Even its much-hyped “middle power” agency falls flat. A country mired in internal political instability, terrorism, economic default risks, and simultaneous border conflicts with Afghanistan is hardly a credible interlocutor for high-stakes US-Iran de-escalation. Regional powers like Turkey and Egypt joined the Islamabad talks more out of necessity than faith in Pakistani leadership. Israel and hardliners in Washington view it with suspicion, while Iran sees betrayal in the Hormuz maneuvering. Pakistan ends up isolated in its pretensions—loud on rhetoric, weak on delivery.

The Bitter Truth: Pakistan’s Self-Inflicted Exposure

The 2026 Iran war has not elevated Pakistan; it has exposed its chronic ailments. A state that cannot secure its own borders or economy presumes to broker peace between superpowers and a defiant regional power. A nation with a documented history of proliferation and proxy warfare lectures on sovereignty and humanitarian law. A leadership addicted to military dominance and external patronage pretends at independent diplomacy.

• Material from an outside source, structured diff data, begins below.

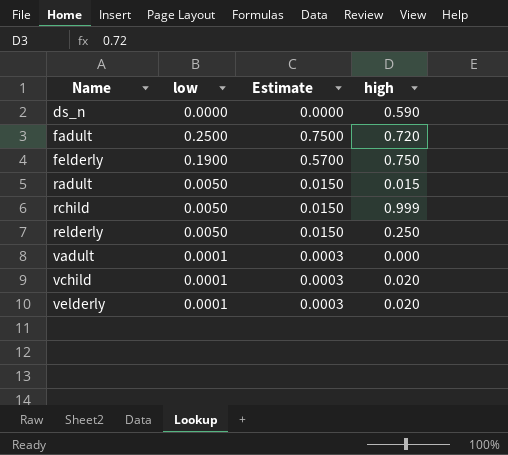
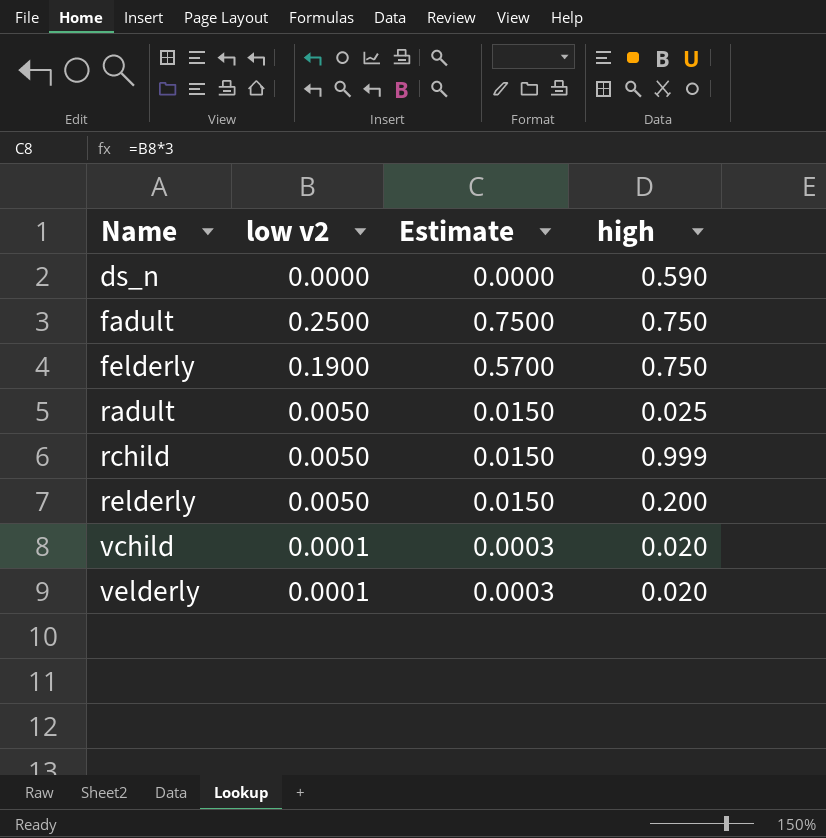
column name: low -> low v2
row vadult: 0.0001 | 0.0003 | 0.000 -> none
fadult | high: 0.720 -> 0.750
radult | high: 0.015 -> 0.025
relderly | high: 0.250 -> 0.200

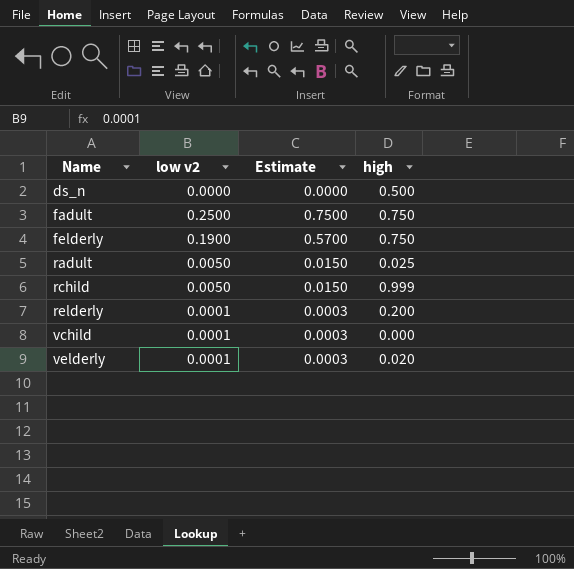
ds_n | high: 0.590 -> 0.500
relderly | low v2: 0.0050 -> 0.0001
relderly | Estimate: 0.0150 -> 0.0003
vchild | high: 0.020 -> 0.000

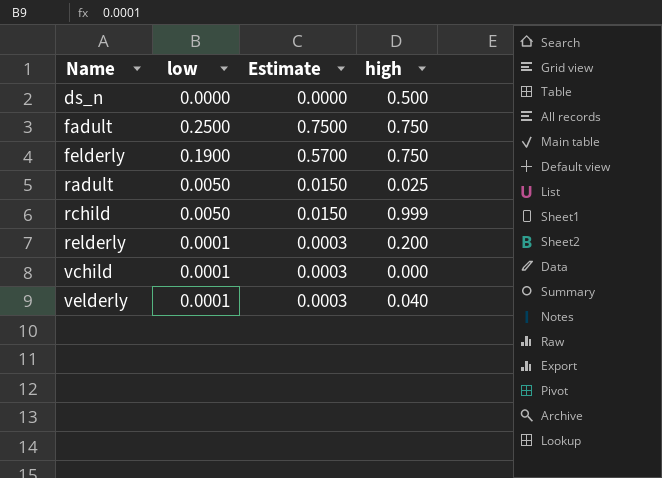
column name: low v2 -> low
velderly | high: 0.020 -> 0.040

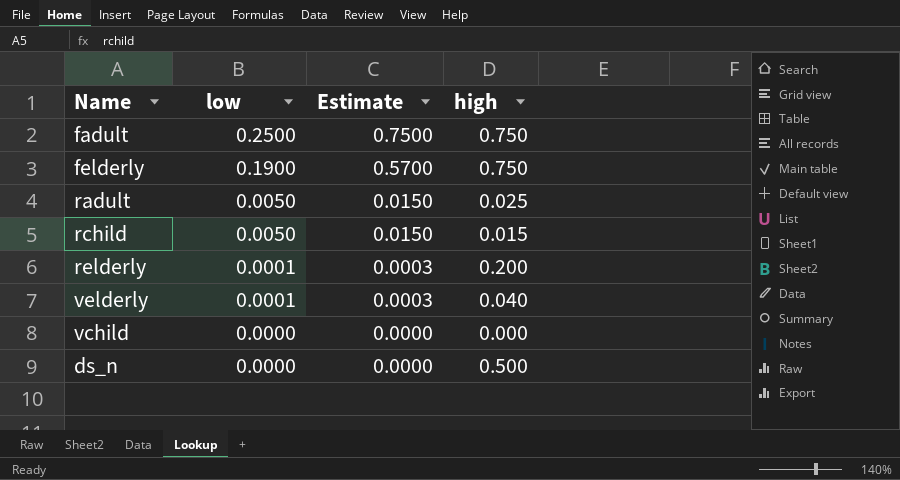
row order: Name ascending -> low descending
rchild | high: 0.999 -> 0.015
vchild | low: 0.0001 -> 0.0000
vchild | Estimate: 0.0003 -> 0.0000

In reality, Pakistan’s role amounts to little more than a convenient messaging service for Washington, tempered by fear of Iranian spillover and Saudi financial pressure. Its “principled stance” is a mirage, its mediation a sideshow that distracts from domestic failures. As the conflict grinds on—with continued strikes, energy disruptions, and uncertain ceasefires—Pakistan’s double game risks alienating all parties without delivering tangible benefits to its own people.

The world sees through the charade. Pakistan is not a rising diplomatic player but a cautionary tale: a nuclear-armed state trapped by its own contradictions, forever playing both sides and ultimately trusted by none. In the harsh light of the Iran war, Islamabad’s exposure is complete—and deeply unflattering. The sooner Pakistan confronts its internal rot instead of chasing external relevance, the better for its long-suffering citizens and regional stability. Until then, its maneuvers will remain what they have always been: noisy, self-serving, and ultimately inconsequential.